Zum Menü: wie macht Ihr das? Dass man von einem "Fenster" sag ich jetzt mal auf die SpielFläche mit dem eigentlichen Lvl darauf kommt? Sollte die Spielschleife wo anders hin?! Oder passt das schon so, dass das mein Spielfenster ist, auf dem jedes Lvl kommt, und ansonsten komme ich ohne aus?


Bin da sehr am Anfang - ist mein erstes grafisches Spiel und ich suche keine Bibel, sondern Vorschläge, oder Pseudo-Code, wies "schön" programmiert ist. Also wofür man eine Klasse aufmacht und was durchaus auch mit anderen Dingen in einen Topf geschmissen werden kann.

Danke


----------



## Marco13 (24. Aug 2012)

Ja, es ist schwierig irgendwelche konkreten Vorschläge zu machen. Deswegen alles unter Vorbehalt. Warte auch ab, was ggf. andere (vielleicht auch Quaxli) dazu sagen. 

Soweit ich das Tutorial überblicke, wären die meisten Klassen/Interfaces kaum von einer Erweiterung auf mehrere Level betroffen. Der erste Ansatzpunkt wäre die Klasse "GamePanel". Dort steckt ja im Moment als Tribut an Kompaktheit und Übersichtlichkeit für den ersten Einstieg, den das Tutorial bieten soll) ziemlich viel drin. Du hast aber schon eine Klasse "Engine" erwähnt, d.h. ich gehe davon aus, dass du schon die erste Trennung vollzogen hast, nämlich zwischen dem Spielablauf und der Darstellung (und ggf. der Eingabe). 

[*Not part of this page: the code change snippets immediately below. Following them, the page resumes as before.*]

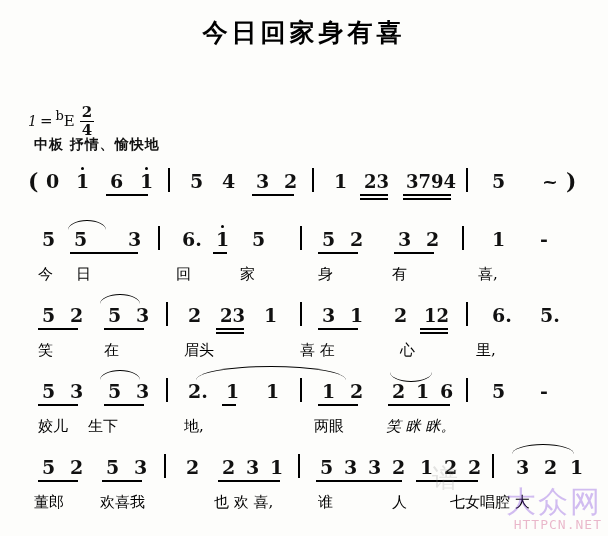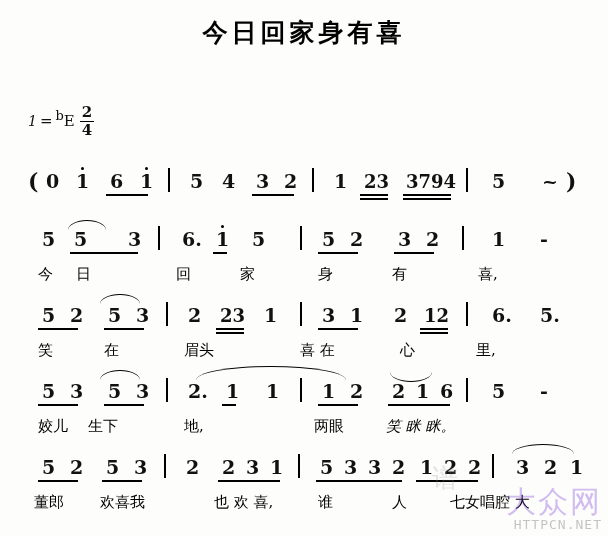--- a/index.html
+++ b/index.html
@@ -120,21 +120,21 @@
     text-align:right;
     pointer-events:none;
   }
   .wm .big{
     font-family:"DejaVu Serif","Liberation Serif",serif;
     font-size:30px;color:#6d28d9;letter-spacing:2px;
     display:block;line-height:30px;text-align:center;
   }
   .wm .small{
     font-family:"DejaVu Sans Mono","Liberation Mono",monospace;
-    font-size:13px;color:#404040;letter-spacing:1px;display:block;
+    font-size:13px;color:#be185d;letter-spacing:1px;display:block;
   }
   .wm2{
     position:absolute;right:150px;bottom:40px;opacity:.22;
     font-family:"DejaVu Serif","Liberation Serif",serif;
     font-size:26px;color:#8a8a8a;
   }
 </style>
 </head>
 <body>
 
@@ -147,20 +147,21 @@
     <span class="one">1</span>
     <span class="eq">=</span>
     <span class="flat">b</span>
     <span class="letter">E</span>
     <span class="frac">
       <span class="num">2</span>
       <span class="den">4</span>
     </span>
   </div>
 
+  <div class="tempo">中板 抒情、愉快地</div>
 
   <div class="music">
 
     <div class="row" style="height:56px;">
       <div class="notes">
         <span class="paren" style="left:28px;top:2px;">(</span>
         <span class="n" style="left:46px;top:6px;">0</span>
         <span class="n" style="left:76px;top:6px;">1</span>
         <span class="dotover" style="left:81px;top:1px;"></span>
         <span class="n" style="left:110px;top:6px;">6</span>

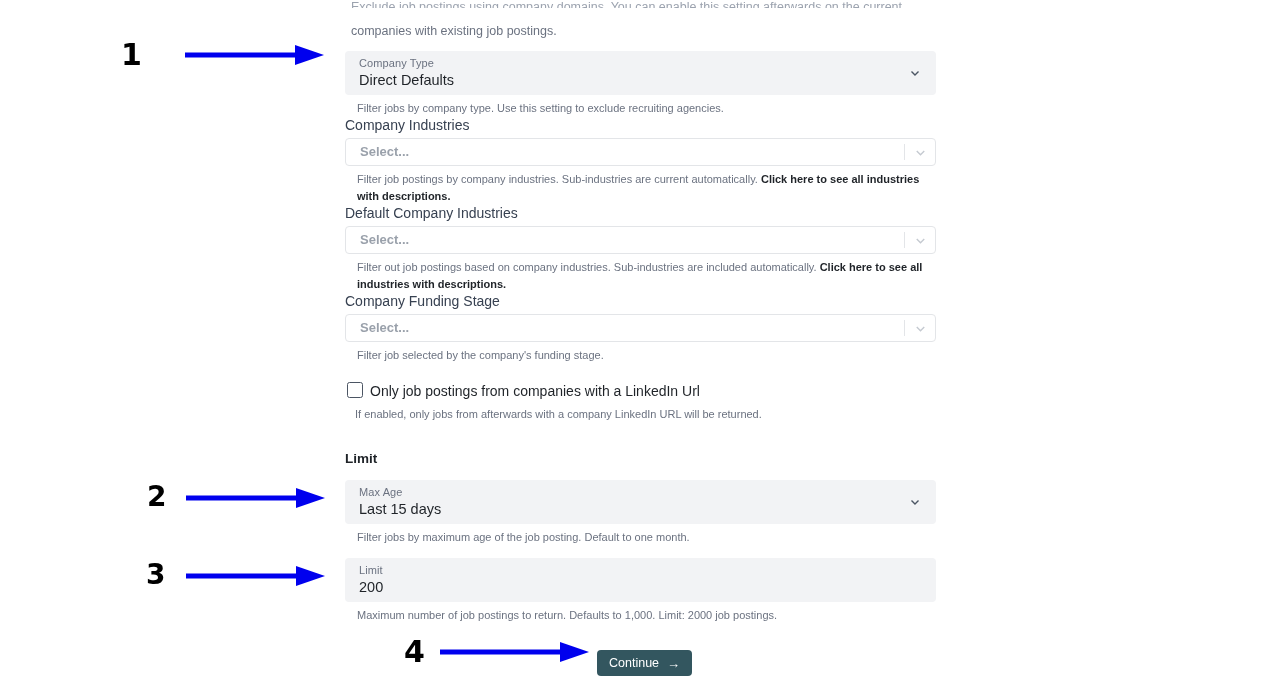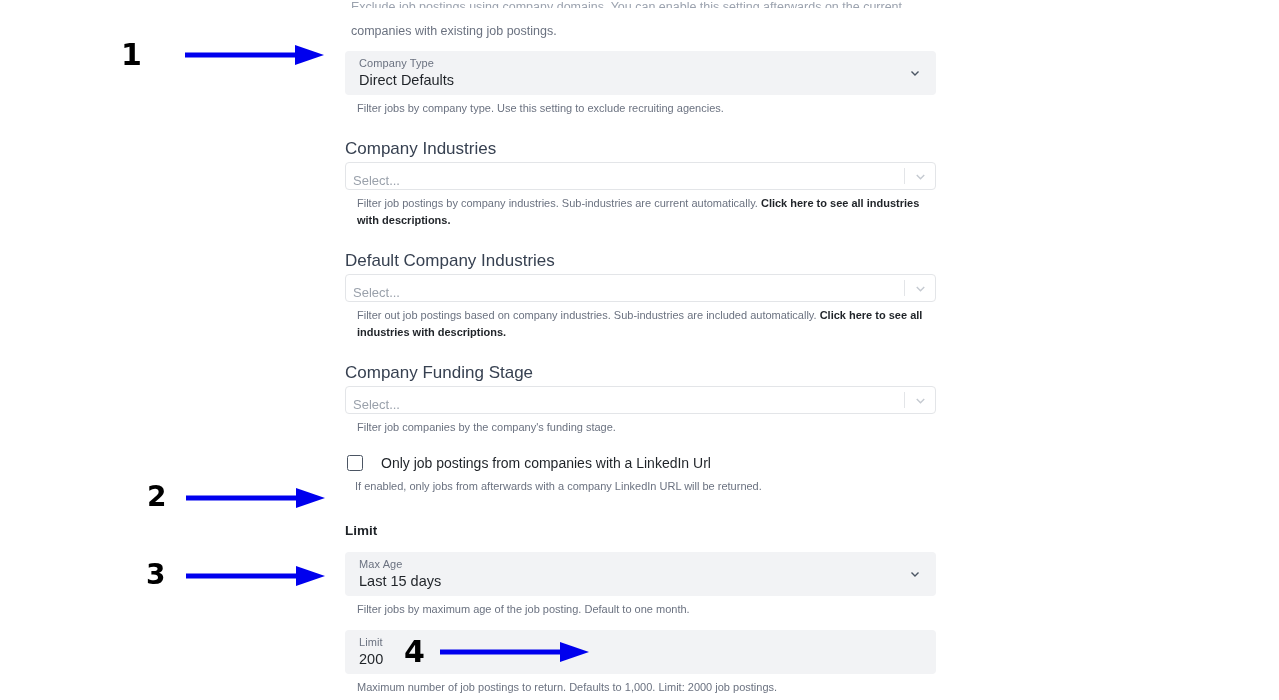--- a/index.html
+++ b/index.html
@@ -62,35 +62,36 @@
     position: absolute;
     right: 14px;
     top: 50%;
     transform: translateY(-50%);
     width: 14px; height: 14px;
     color: #4b5563;
   }
 
   
   .plain-label {
-    font-size: 17px;
+    font-size: 14px;
     color: #374151;
     line-height: 16px;
-    margin-top: 24px;
+    margin-top: 0;
   }
   .select-box {
     position: relative;
     margin-top: 5px;
     height: 28px;
     border: 1px solid #e3e5e8;
     border-radius: 4px;
     background: #fff;
     display: flex;
-    align-items: flex-end;
-    padding-left: 7px;
+    align-items: center;
+    padding-left: 14px;
+    font-weight: bold;
   }
   .select-placeholder {
     font-size: 13px;
     color: #9aa1ab;
     line-height: 16px;
   }
   .select-right {
     position: absolute;
     right: 0; top: 0; bottom: 0;
     display: flex; align-items: center;
@@ -107,23 +108,23 @@
     font-size: 11px;
     color: #6b7280;
     line-height: 17px;
     margin: 5px 0 0 12px;
     max-width: 590px;
   }
   .help-text b { color: #1f2328; font-weight: 700; }
 
   .checkbox-row {
     display: flex;
-    align-items: center;
+    align-items: flex-start;
     margin-top: 18px;
-    gap: 18px;
+    gap: 7px;
   }
   .checkbox-box {
     width: 16px; height: 16px;
     border: 1.5px solid #4b5563;
     border-radius: 2.5px;
     background: #fff;
     flex: 0 0 auto;
     margin-left: 2px;
   }
   .checkbox-label {
@@ -235,21 +236,21 @@
       <span class="select-placeholder">Select...</span>
       <span class="select-right">
         <span class="select-sep"></span>
         <span class="select-caret">
           <svg viewBox="0 0 20 20" width="15" height="15" fill="none" stroke="currentColor" stroke-width="1.8">
             <path d="M5 8l5 5 5-5"></path>
           </svg>
         </span>
       </span>
     </div>
-    <div class="help-text">Filter job companies by the company's funding stage.</div>
+    <div class="help-text">Filter job selected by the company's funding stage.</div>
 
     <div class="checkbox-row">
       <span class="checkbox-box"></span>
       <span class="checkbox-label">Only job postings from companies with a LinkedIn Url</span>
     </div>
     <div class="help-text tight">If enabled, only jobs from afterwards with a company LinkedIn URL will be returned.</div>
 
     <div class="section-heading">Limit</div>
 
     <div class="filled-field">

Man müßte sich überlegen, wie man die Übergänge zwischen den Leveln machen wollte. Soll das Spiel da angehalten werden und irgendein Info-Screen erscheinen, oder soll sich das nur dadurch äußern, dass neue Gegner-Arten kommen? Über den Übergang und die benötigten Abläufe (Start/Pause/Stop/Reset?, Levelübergänge) sollte man sich einigermaßen im Klaren sein. 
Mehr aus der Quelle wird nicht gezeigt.